--- PROBLEM REQUIREMENTS ---
Copy out the line containing "Suéter Urso: 1 for 119.90 -> 2 for 239.80" and each line after it, through the last one in the material, exactly as written.

--- RECORDS TO PROCESS ---
* * * * * * * * *

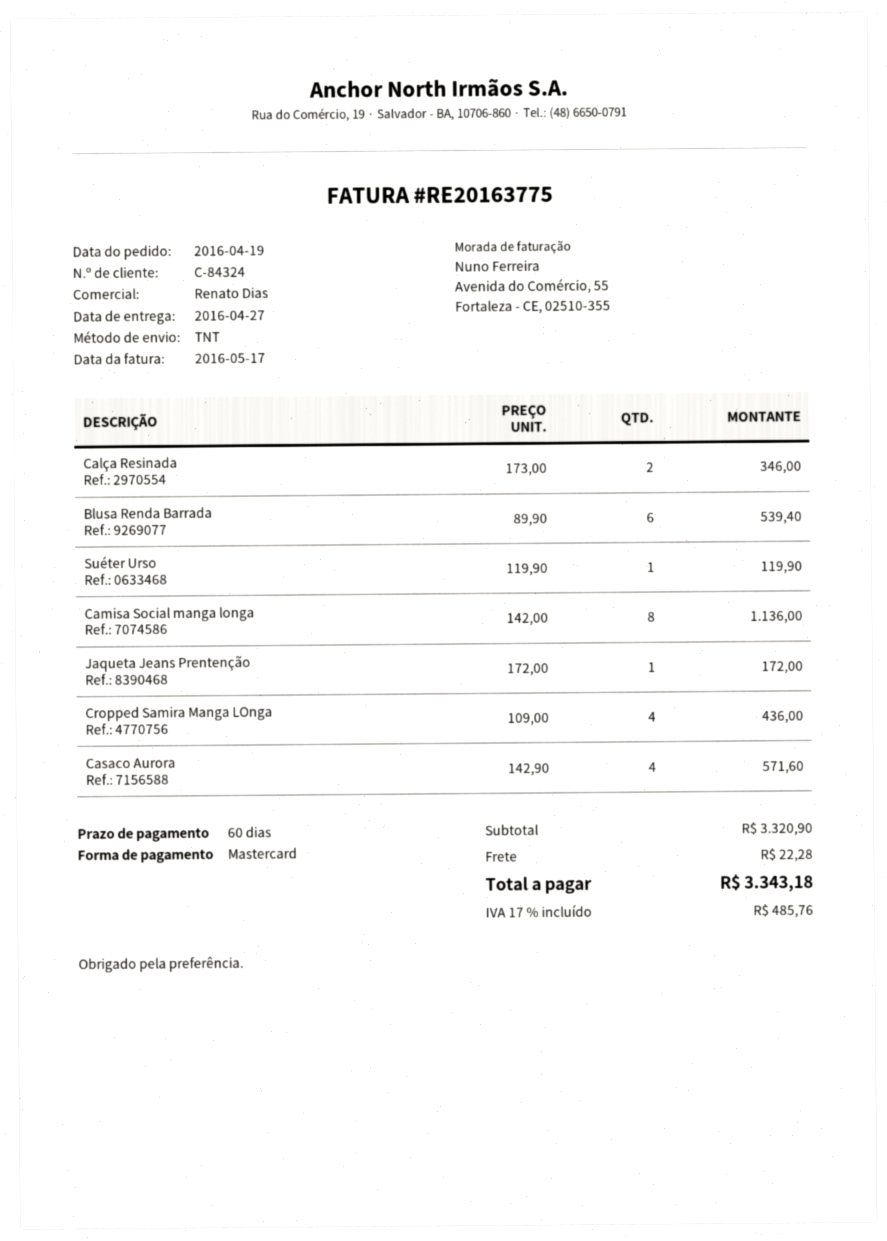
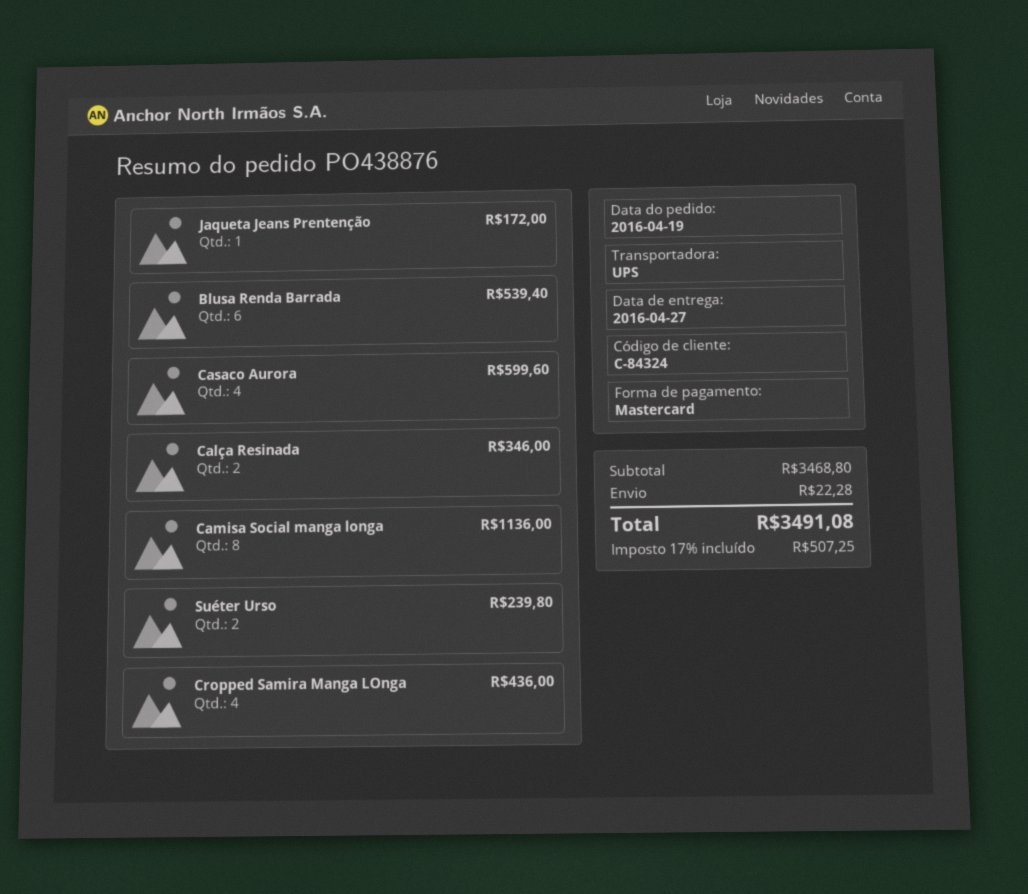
shipping method: TNT -> UPS
Suéter Urso: 1 for 119.90 -> 2 for 239.80
Casaco Aurora: 4 for 571.60 -> 4 for 599.60
subtotal: 3320.90 -> 3468.80
tax: 17% = 485.76 -> 17% = 507.25
total: 3343.18 -> 3491.08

* * * * * * * * *

--- EXERCISE RESPONSE ---
Suéter Urso: 1 for 119.90 -> 2 for 239.80
Casaco Aurora: 4 for 571.60 -> 4 for 599.60
subtotal: 3320.90 -> 3468.80
tax: 17% = 485.76 -> 17% = 507.25
total: 3343.18 -> 3491.08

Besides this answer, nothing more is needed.